» EXERCISE GOAL: What follows is a set of records; restate each one word for word and drop the pictures.

» DATA:
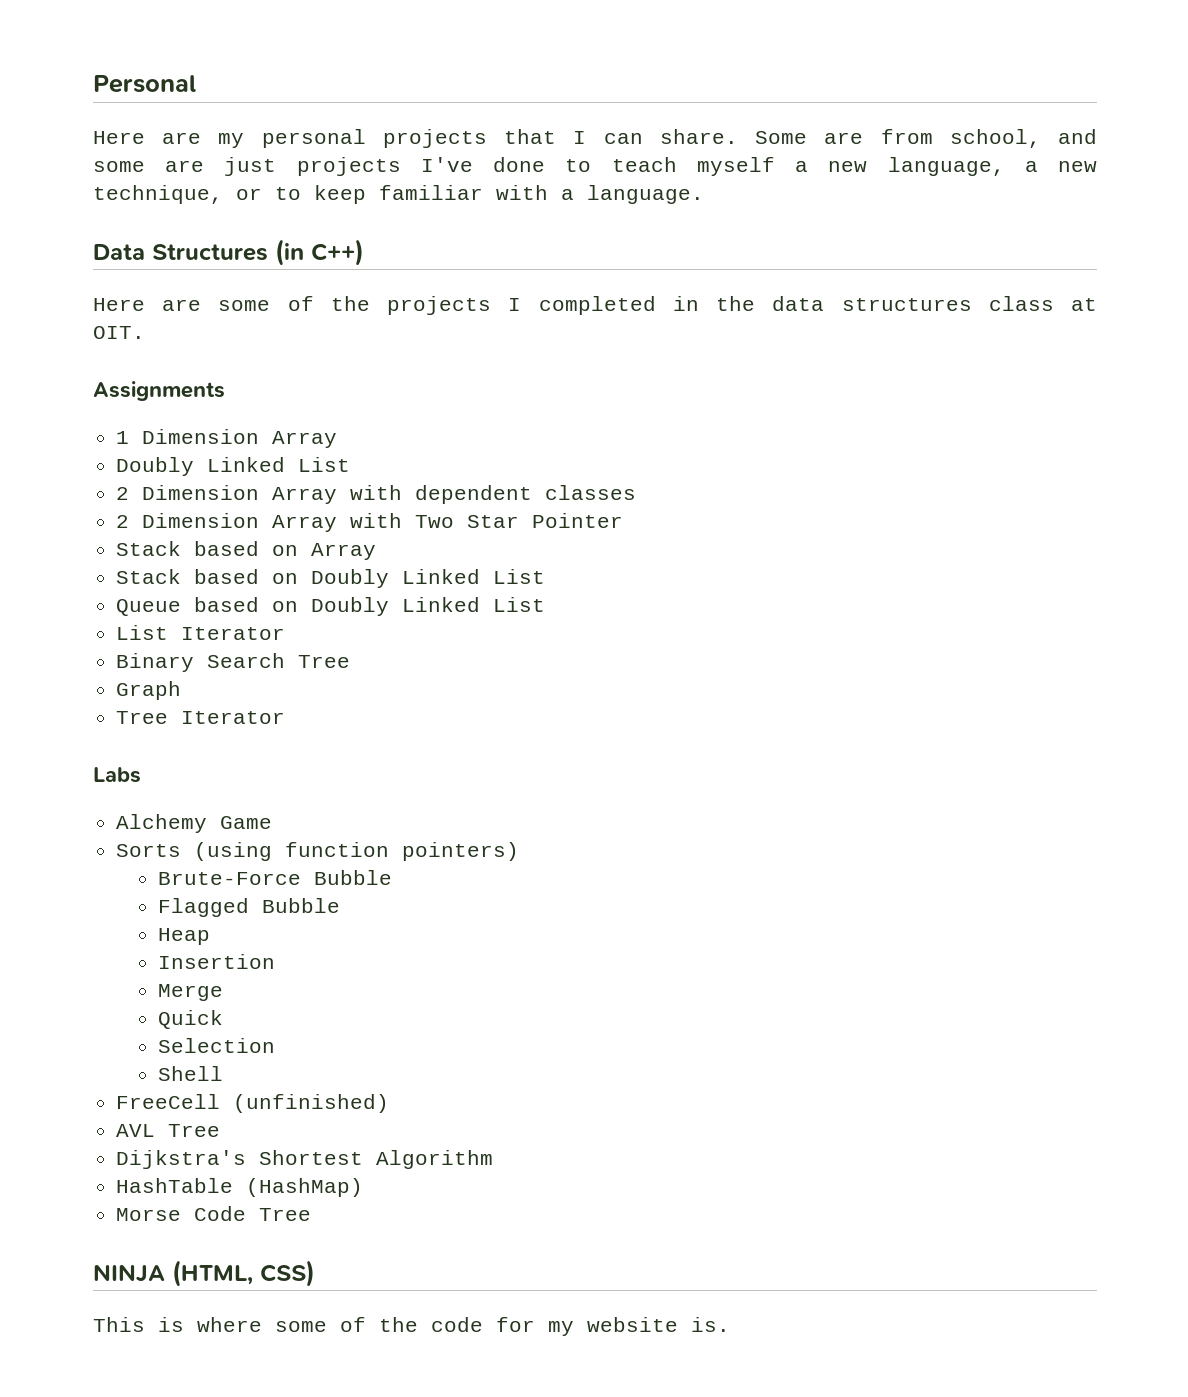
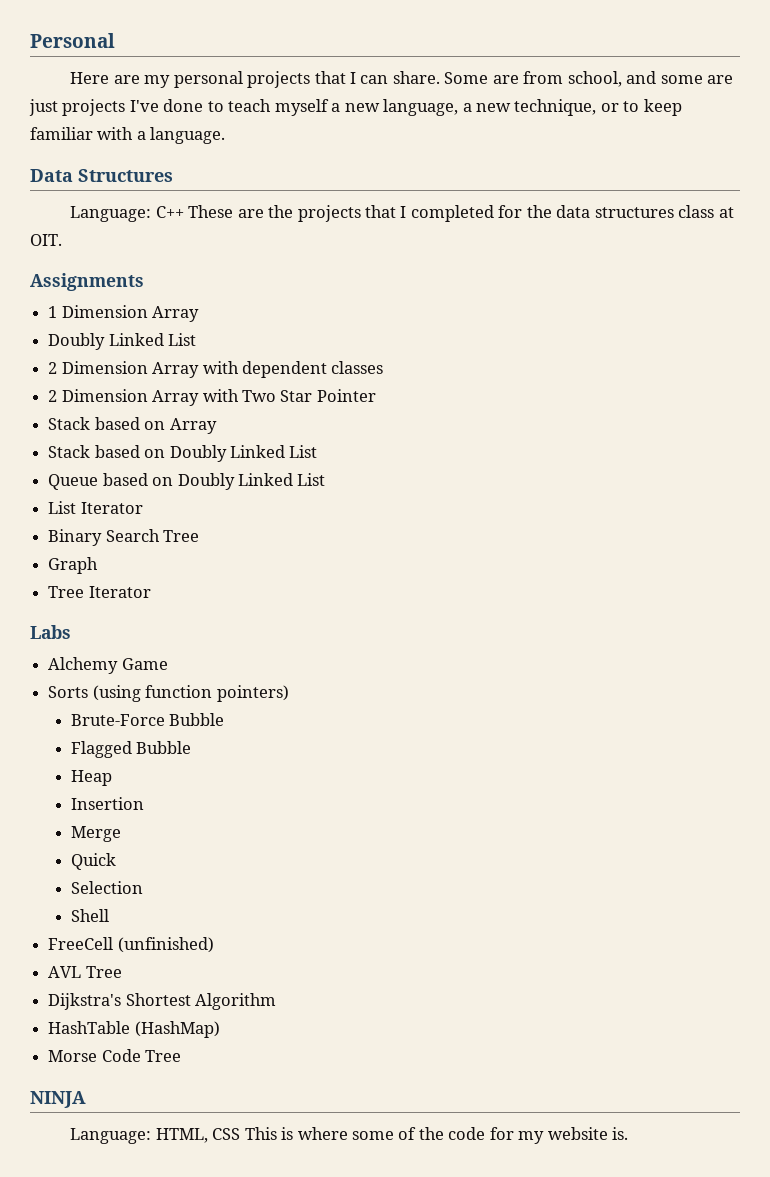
[275,239,364,266] [93,296,314,311] (in C++) // Here are some of -> [70,205,264,222] // Language: C++ These are
(492, 305) none -> [365,205,397,218] that
[672,296,699,311] in -> [498,205,523,218] for
[172,1260,315,1287] (HTML, CSS) // -> [70,1128,241,1144] // Language: HTML, CSS

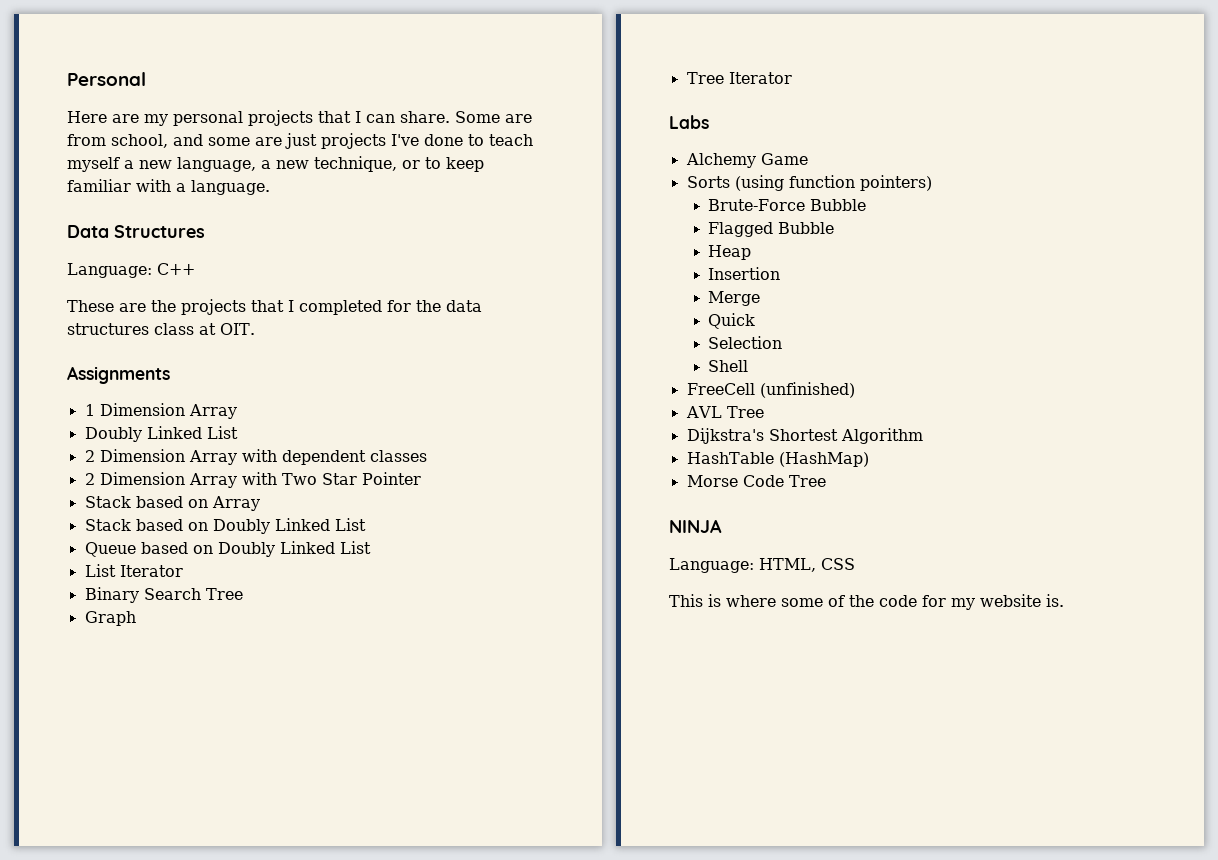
(184, 212) none -> (195, 269) //
(241, 1134) none -> (855, 564) //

» PROBLEM SOLUTION:
[275,239,364,266] [93,296,314,311] (in C++) // Here are some of -> [70,205,264,222] // Language: C++ These are
(492, 305) none -> [365,205,397,218] that
[672,296,699,311] in -> [498,205,523,218] for
[172,1260,315,1287] (HTML, CSS) // -> [70,1128,241,1144] // Language: HTML, CSS

(184, 212) none -> (195, 269) //
(241, 1134) none -> (855, 564) //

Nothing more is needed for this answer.